__What needs to be done__
What you should copy is the line containing "subtotal: 415.00 -> 423.00" and all lines after it in the entries below, exactly and without anything added.

__Study material__
━━━━━━━━━━━━━━━━

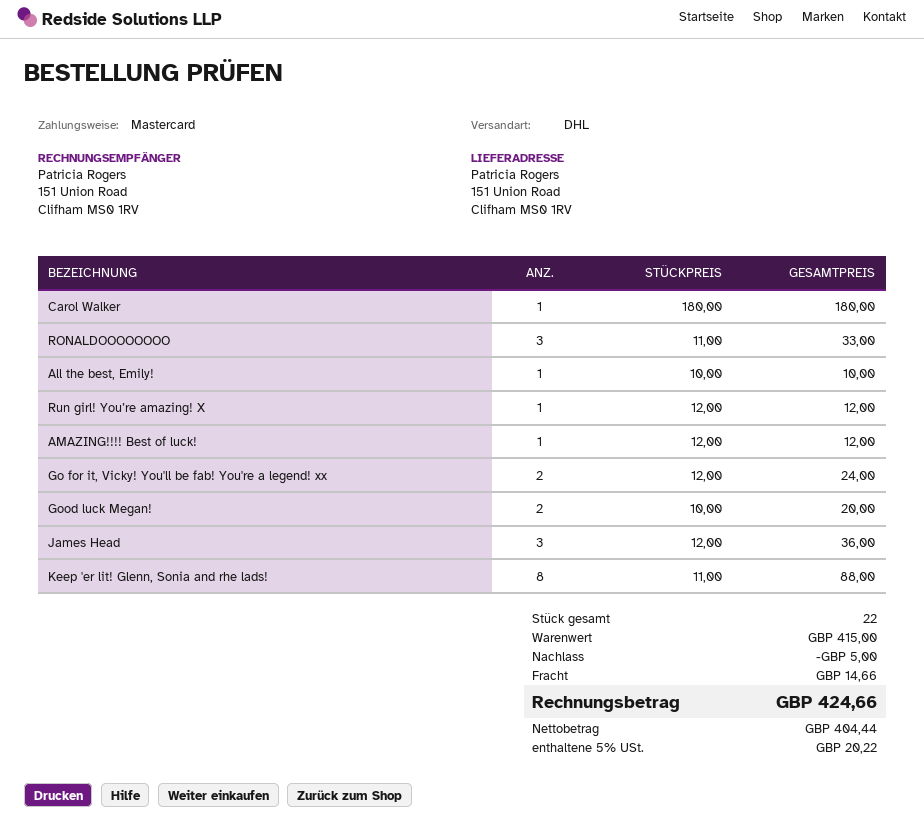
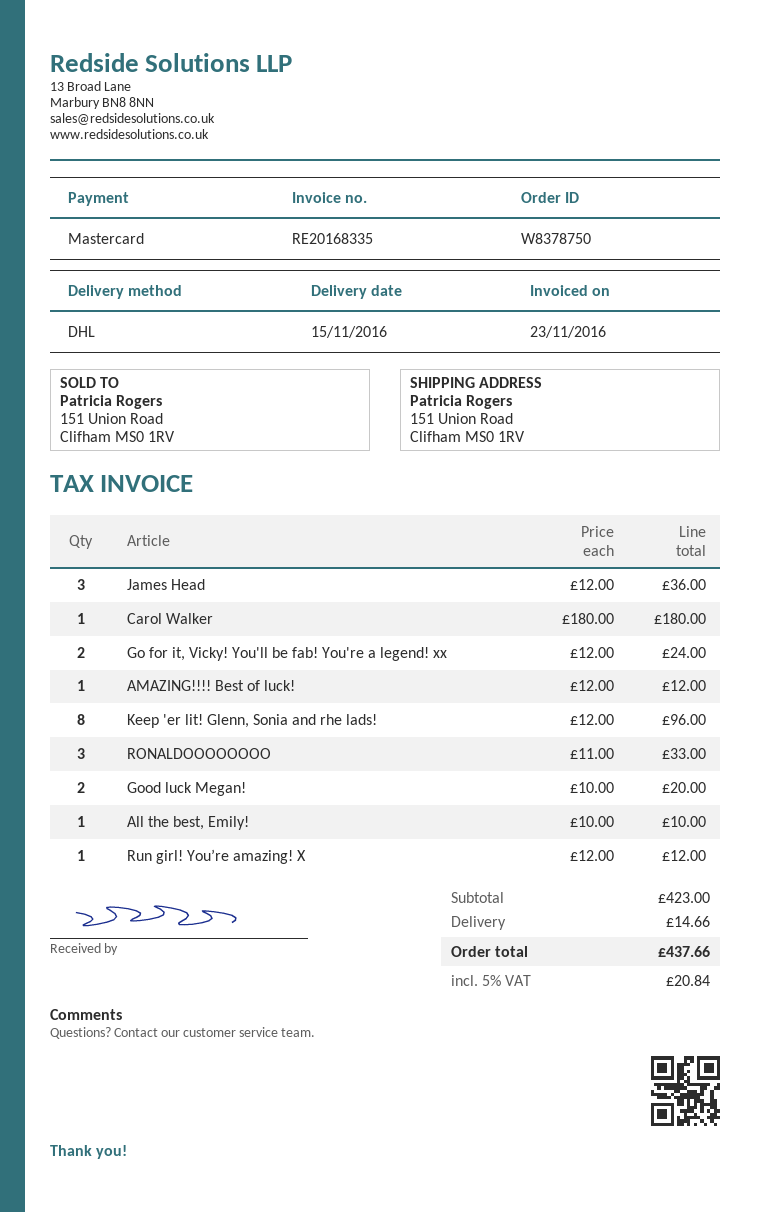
Keep 'er lit! Glenn, Sonia and rhe lads!: 8 x 11.00 = 88.00 -> 8 x 12.00 = 96.00
subtotal: 415.00 -> 423.00
discount: 5.00 -> none
tax: 5% = 20.22 -> 5% = 20.84
total: 424.66 -> 437.66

━━━━━━━━━━━━━━━━

__Written reply__
subtotal: 415.00 -> 423.00
discount: 5.00 -> none
tax: 5% = 20.22 -> 5% = 20.84
total: 424.66 -> 437.66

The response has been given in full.